Le Procès de Budapest
On reste impressionné par l’imperturbable succès de ces procès soviétiques ; la technique est infaillible et l’Anglais et l’Américain, frais et souriants ont avoué tout ce qu’on a voulu, et fait amende honorable, tout comme Robineau, Rayk et autres. Seul Kostov avait résisté mais on se demande si cela n’était pas aussi au programme.
Il y a cependant un truc que les Bolcheviks n’ont pas masqué. Dans le compte-rendu quasi-sténographique que la Radio Russe a donné pour l’édification des Russes, on est étonné qu’un Anglais et un Américain soient si bien entraînés à manier le jargon Lénino-marxiste sur lequel pour notre part, après des années d’écoute, nous ne serions pas sûrs de ne pas trébucher. D’un Kostov ou d’un Rayk élevés dans le sérail, cela se conçoit, mais d’un représentant de la Standard Electric, c’est un tour de force. Il y aurait intérêt à tirer la question au clair. Par quel procédé chirurgical pharmaceutique ou psychologique ces accusés qui, avec le sourire, attendent 15 ans de prison récitent-ils si bien leur leçon ?
Extrême-Orient
Tchang-Kaï-Chek a tenu bon. Il reste en place et Formose n’est pas pris, pas même Haïnan, et déjà le Maréchal chinois parle de débarquer sur le continent et de reprendre l’offensive contre les communistes.
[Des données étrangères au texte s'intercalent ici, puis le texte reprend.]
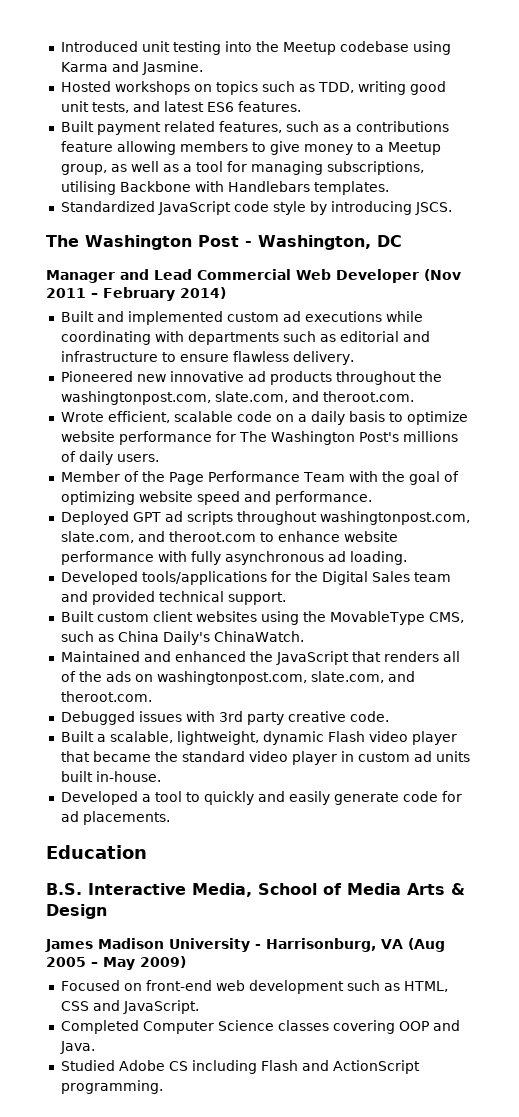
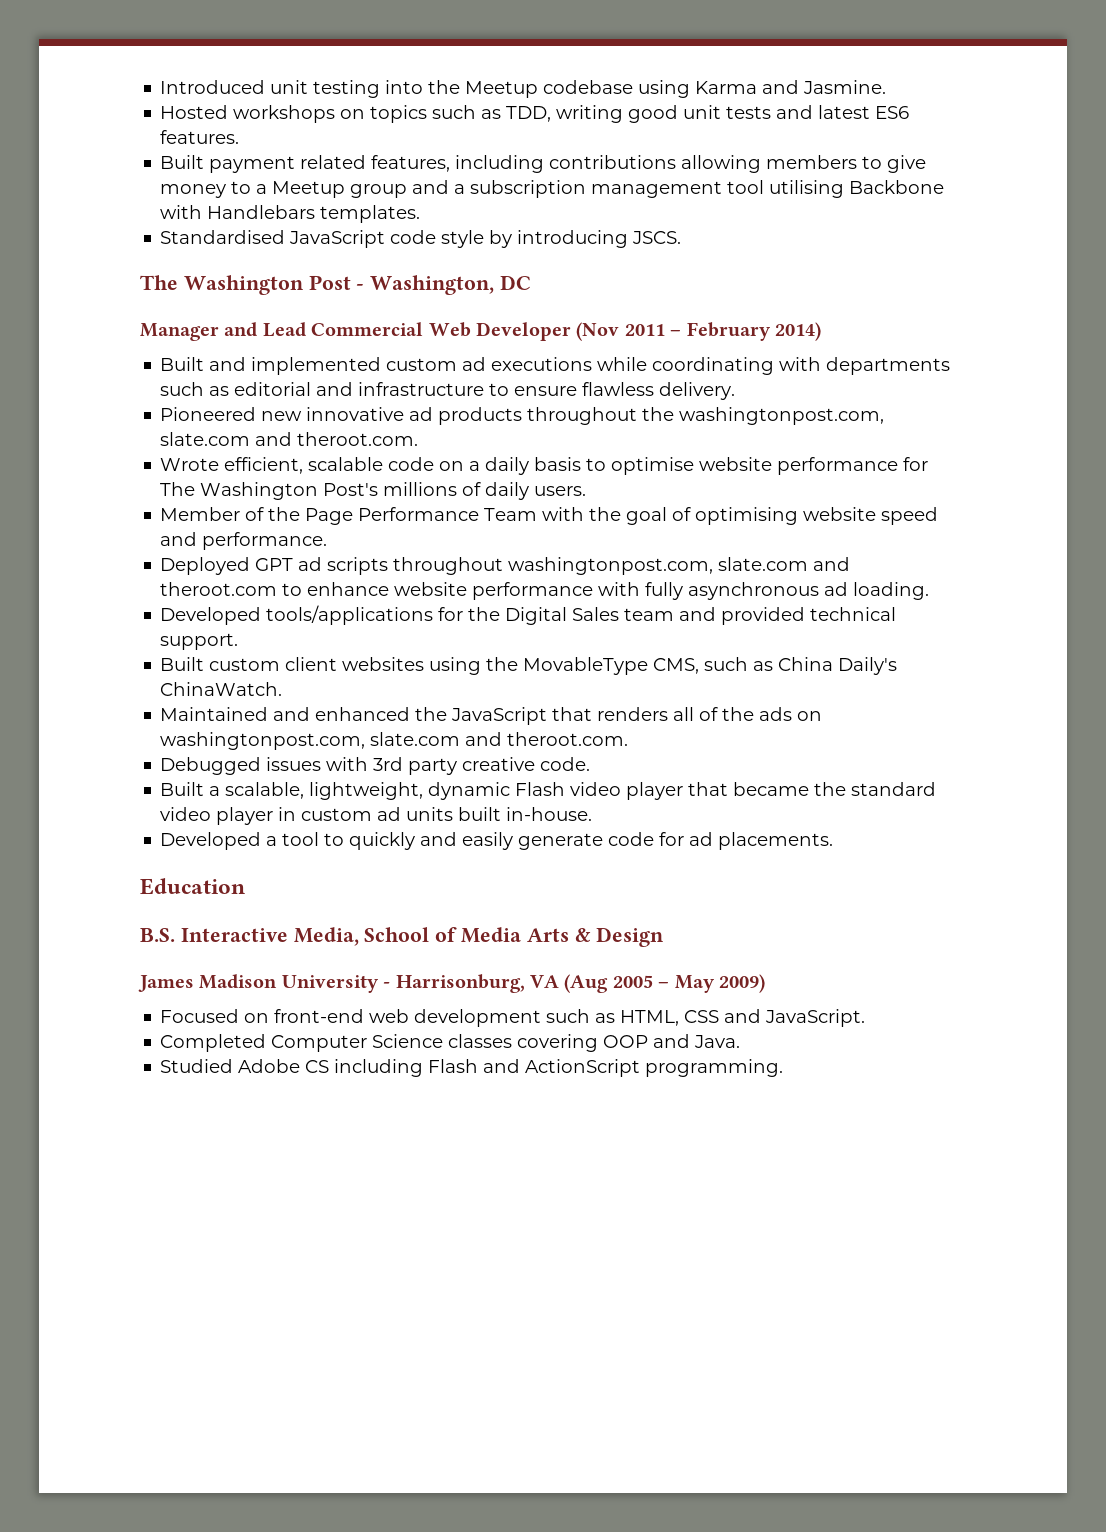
[91,102,129,113] tests, -> [726,106,772,119] tests
[285,121,449,132] [60,141,113,152] such as a contributions feature -> [455,155,677,173] including contributions
[60,161,424,175] group, as well as a tool for managing subscriptions, -> [350,180,765,198] group and a subscription management tool
[60,201,155,212] Standardized -> [160,230,286,244] Standardised
[214,391,288,403] slate.com, -> [160,432,251,446] slate.com
[406,411,468,425] optimize -> [611,457,695,475] optimise
[60,491,135,505] optimizing -> [695,507,799,525] optimising
[60,531,134,543] slate.com, -> [718,557,809,571] slate.com
[310,671,384,683] slate.com, -> [370,732,461,746] slate.com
Par ailleurs, il semble bien que les deux mois de séjour à Moscou n’aient pas facilité la tâche de Mao Tsé Tung. Une partie de la Chine du Sud est en proie à la famine, les industries de Shanghaï sont arrêtées, les ports de la côte bloqués ; les avions de Tchang-Kaï-Chek bien montés et approvisionnés en bombes de fabrication américaine font de terribles ravages dans les transports déjà précaires du dictateur communiste. Ce n’est pas avec les 60 millions de dollars par an que Staline lui accorde généreusement qu’il pourra les remettre en état.
Nos lecteurs connaissent notre pensée là-dessus : ni les Russes, ni les Américains ne tiennent à voir une Chine forte et unie ; la guerre civile sert les intérêts des deux adversaires, et si Staline a ajourné en 52 la restitution des chemins de fer de Mandchourie et de Port Arthur, c’est qu’il compte bien les garder. Si les Etats-Unis ravitaillent Tchang-Kaï-Chek contre Mao Tsé Tung pour bombarder Shanghaï, c’est qu’ils ne tiennent pas à ce que les Anglais reprennent leur place sur le marché chinois en négociant avec les Rouges. Une partie en Extrême-Orient n’est jamais ni gagnée, ni perdue. Nous espérons avec confiance que cet adage se vérifiera en Indochine.